Work instruction
Start your answer with the line containing "Lee's Halo: 3" and end it with the last line of the records below, retyping every line between exactly and adding nothing.

--------------------------------

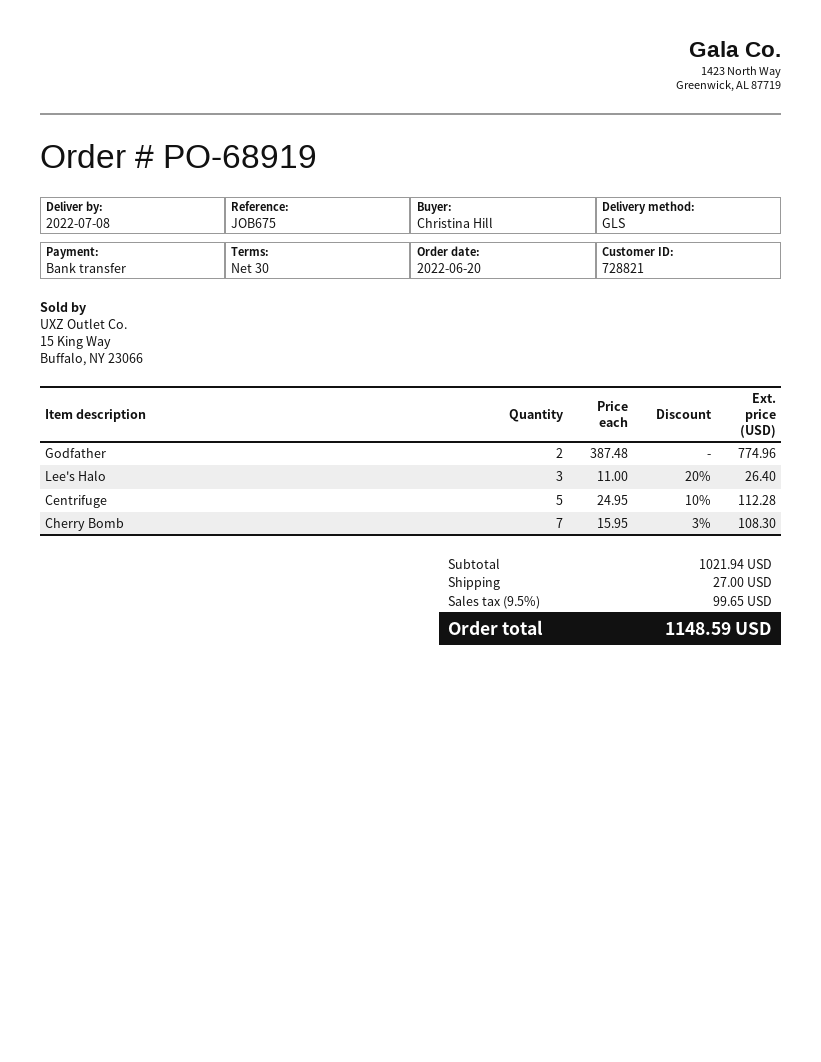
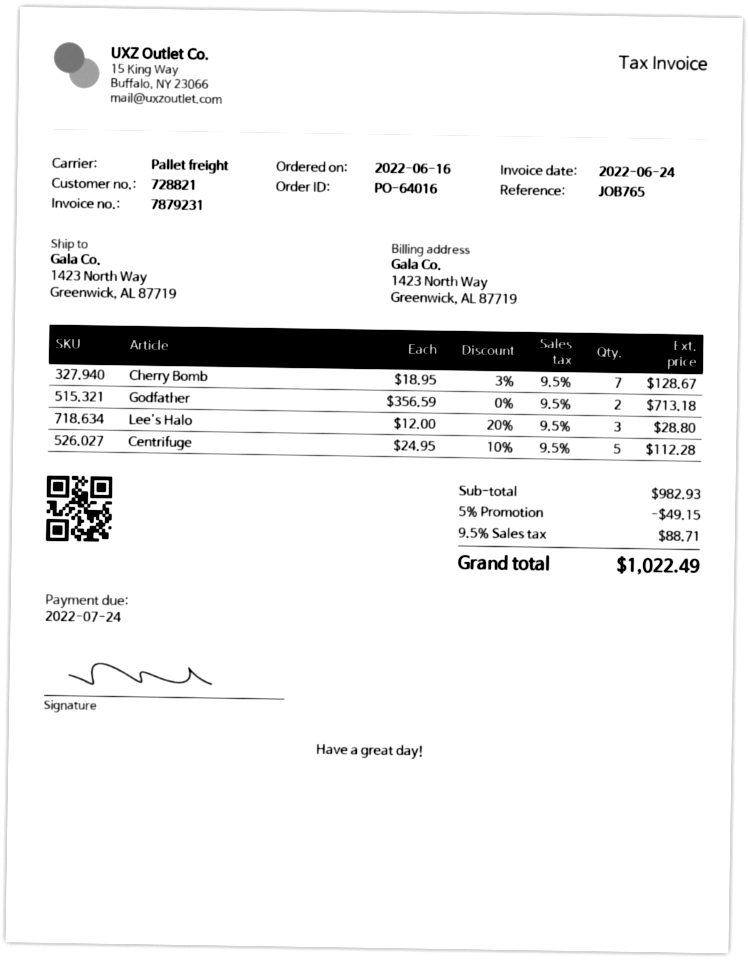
order number: PO-68919 -> PO-64016
order date: 2022-06-20 -> 2022-06-16
reference: JOB675 -> JOB765
shipping method: GLS -> pallet freight
Godfather: 2 x 387.48 = 774.96 -> 2 x 356.59 = 713.18
Lee's Halo: 3 x 11.00 - 20% = 26.40 -> 3 x 12.00 - 20% = 28.80
Cherry Bomb: 7 x 15.95 - 3% = 108.30 -> 7 x 18.95 - 3% = 128.67
subtotal: 1021.94 -> 982.93
discount: none -> 5% = 49.15
shipping: 27.00 -> none
tax: 9.5% = 99.65 -> 9.5% = 88.71
total: 1148.59 -> 1022.49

--------------------------------

Response below
Lee's Halo: 3 x 11.00 - 20% = 26.40 -> 3 x 12.00 - 20% = 28.80
Cherry Bomb: 7 x 15.95 - 3% = 108.30 -> 7 x 18.95 - 3% = 128.67
subtotal: 1021.94 -> 982.93
discount: none -> 5% = 49.15
shipping: 27.00 -> none
tax: 9.5% = 99.65 -> 9.5% = 88.71
total: 1148.59 -> 1022.49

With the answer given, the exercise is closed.